◆ EXERCISE AIM
Number of lines below with the word "Sweatshirts": state it and write nothing more.

*** Block opens ***

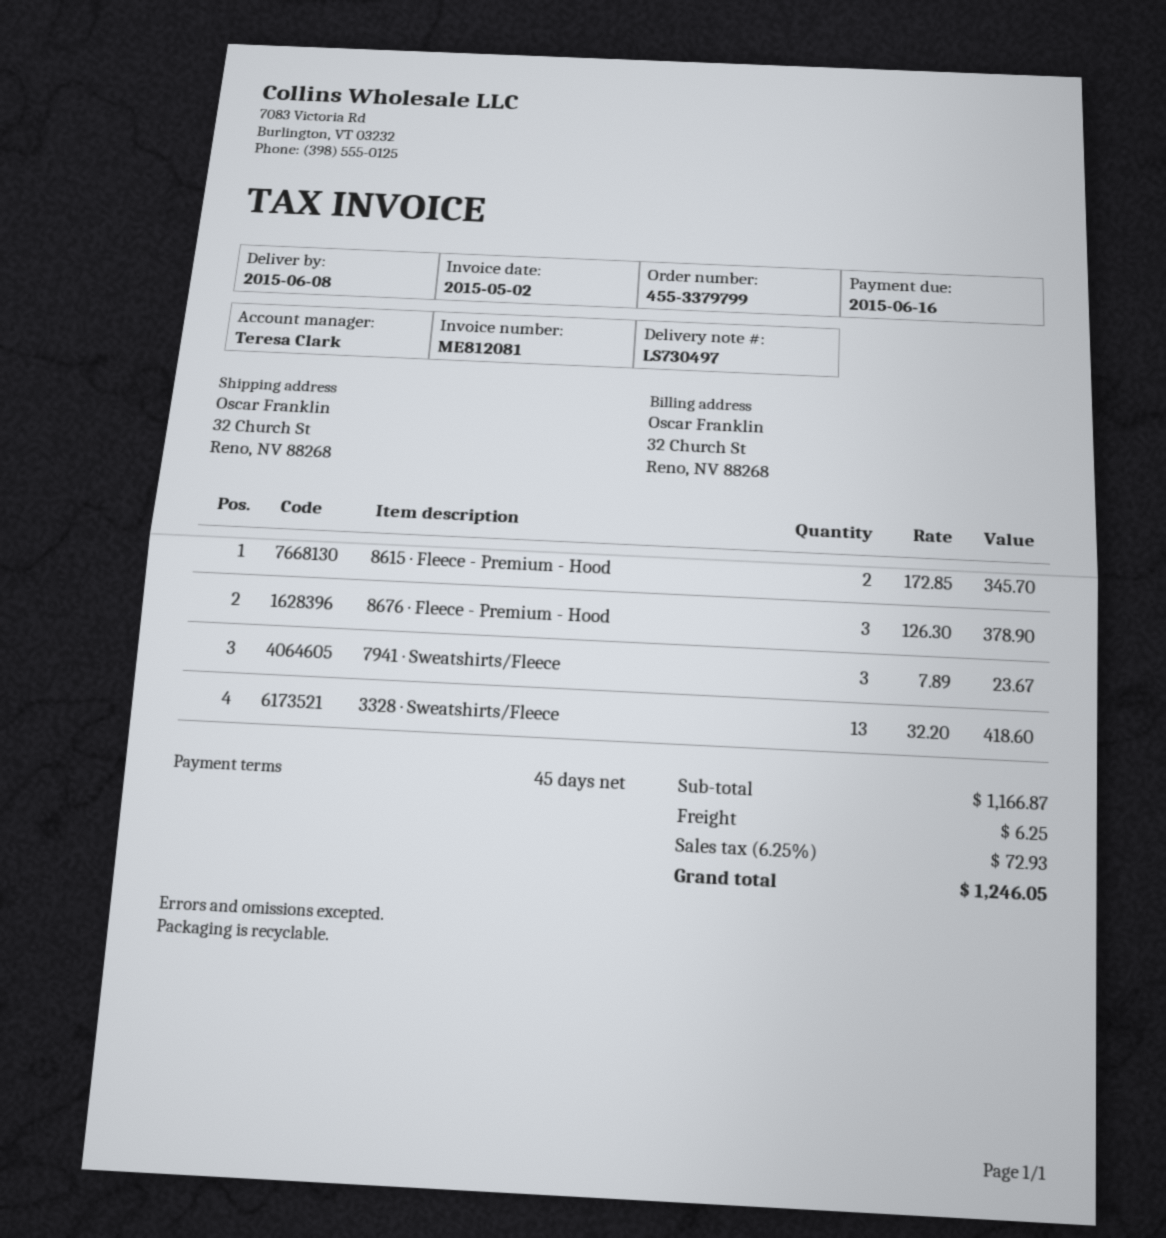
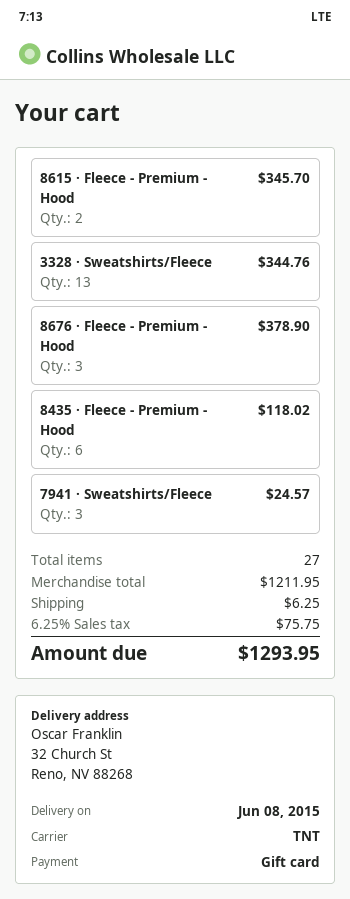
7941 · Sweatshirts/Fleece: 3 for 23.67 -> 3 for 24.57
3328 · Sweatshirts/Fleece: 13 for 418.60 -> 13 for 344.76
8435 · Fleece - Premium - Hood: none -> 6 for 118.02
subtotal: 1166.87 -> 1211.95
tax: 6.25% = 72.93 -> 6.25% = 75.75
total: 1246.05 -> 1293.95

*** Block closes ***

◆ REPLY
2